Model Selection as a Quality Signal

One detail I find practically significant is how ARC routes stories to models. The AES carries two fields per story: complexity (low, medium, high) and riskLevel (low, medium, high, critical). ARC uses these to automatically select a model, routing high-risk or high-complexity stories to a more capable model and trivial stories to a faster and cheaper one. This is not only a cost optimization, though the cost difference is real and accumulates over a large feature. It is also a signal embedded in the specification: when you mark a story as high complexity or critical risk during the AES authoring phase, you are making a deliberate judgment that this story requires more careful reasoning, and ARC enforces that judgment at execution time without any additional configuration.

Completing the Cycle

The connection back to the TDD cycle is explicit in how ARC frames its own operation. The Red phase is writing the AES: defining stories, acceptance criteria, implementation notes, complexity, and risk before a line of code exists. The Green phase is ARC running the loop, implementing each story against the specification. The Refactor phase is the automated code review followed by the fix loop, and then human review of the final diff. All three phases run in sequence without manual handoff once the AES is written.

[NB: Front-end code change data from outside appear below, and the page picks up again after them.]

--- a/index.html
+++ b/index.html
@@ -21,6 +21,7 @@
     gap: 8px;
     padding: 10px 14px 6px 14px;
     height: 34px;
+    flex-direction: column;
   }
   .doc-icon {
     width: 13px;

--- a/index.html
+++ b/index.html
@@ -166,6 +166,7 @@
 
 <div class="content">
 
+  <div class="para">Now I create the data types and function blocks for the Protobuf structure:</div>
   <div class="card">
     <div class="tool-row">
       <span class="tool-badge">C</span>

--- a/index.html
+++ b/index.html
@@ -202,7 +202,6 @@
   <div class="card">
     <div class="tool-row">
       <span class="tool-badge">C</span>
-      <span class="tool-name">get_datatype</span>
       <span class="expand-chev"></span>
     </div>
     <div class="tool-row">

What this means in practice is that the discipline invested in the Red phase, the same discipline that the Specification-First Development post explores in detail and that the Red, Green, Refactor With an AI in the Loop post argues is the central intellectual work of agentic development, is what determines whether ARC can execute well. A vague AES produces a vague feature because ARC has nothing precise to enforce against. A precise AES with specific acceptance criteria, clear implementation guidance, and thoughtful risk and complexity annotations gives ARC the structure it needs to route correctly, inject meaningfully, and verify cleanly.

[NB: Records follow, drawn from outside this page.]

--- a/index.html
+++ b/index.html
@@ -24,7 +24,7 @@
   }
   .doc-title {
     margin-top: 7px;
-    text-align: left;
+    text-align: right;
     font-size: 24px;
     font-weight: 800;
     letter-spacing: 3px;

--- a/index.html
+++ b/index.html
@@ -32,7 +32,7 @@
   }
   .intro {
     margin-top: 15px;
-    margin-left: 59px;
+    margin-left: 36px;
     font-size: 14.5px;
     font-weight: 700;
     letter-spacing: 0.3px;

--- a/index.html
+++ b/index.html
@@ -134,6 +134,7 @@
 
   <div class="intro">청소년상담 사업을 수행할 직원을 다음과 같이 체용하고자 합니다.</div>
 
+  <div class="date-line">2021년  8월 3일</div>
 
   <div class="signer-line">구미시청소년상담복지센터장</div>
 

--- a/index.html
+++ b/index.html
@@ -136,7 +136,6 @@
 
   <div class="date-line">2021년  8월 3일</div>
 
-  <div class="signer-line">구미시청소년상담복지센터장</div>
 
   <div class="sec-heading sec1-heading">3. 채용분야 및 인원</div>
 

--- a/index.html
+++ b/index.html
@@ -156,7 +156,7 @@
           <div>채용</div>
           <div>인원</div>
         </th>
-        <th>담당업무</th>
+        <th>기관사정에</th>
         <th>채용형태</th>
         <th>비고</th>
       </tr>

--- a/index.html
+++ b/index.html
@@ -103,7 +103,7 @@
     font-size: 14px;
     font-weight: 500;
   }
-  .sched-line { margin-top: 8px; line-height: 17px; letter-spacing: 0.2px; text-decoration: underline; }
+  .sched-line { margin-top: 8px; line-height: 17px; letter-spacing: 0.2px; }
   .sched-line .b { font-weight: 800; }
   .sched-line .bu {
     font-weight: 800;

The automated Refactor phase adds something that pure TDD does not have by default: the code review runs after all stories pass but before the human reviews the branch, surfacing logic errors, missing edge cases, and architectural mismatches as new stories rather than as comments for the developer to act on manually. The review findings become the next wave of Red-phase specification, and ARC executes them the same way it executed the original feature.

Where this becomes tangible: the combination of structured context injection, persistent decision logging, context window management, and quality gates between stories means the final diff the human reviews was produced by an agent that always knew what it was supposed to build, always had the same project context in every session, and always had its output verified before the next story began. The quality of that verification depends entirely on the acceptance criteria in the AES, which is why the discipline of writing criteria that are specific enough to verify without interpretation matters as much as the execution machinery itself.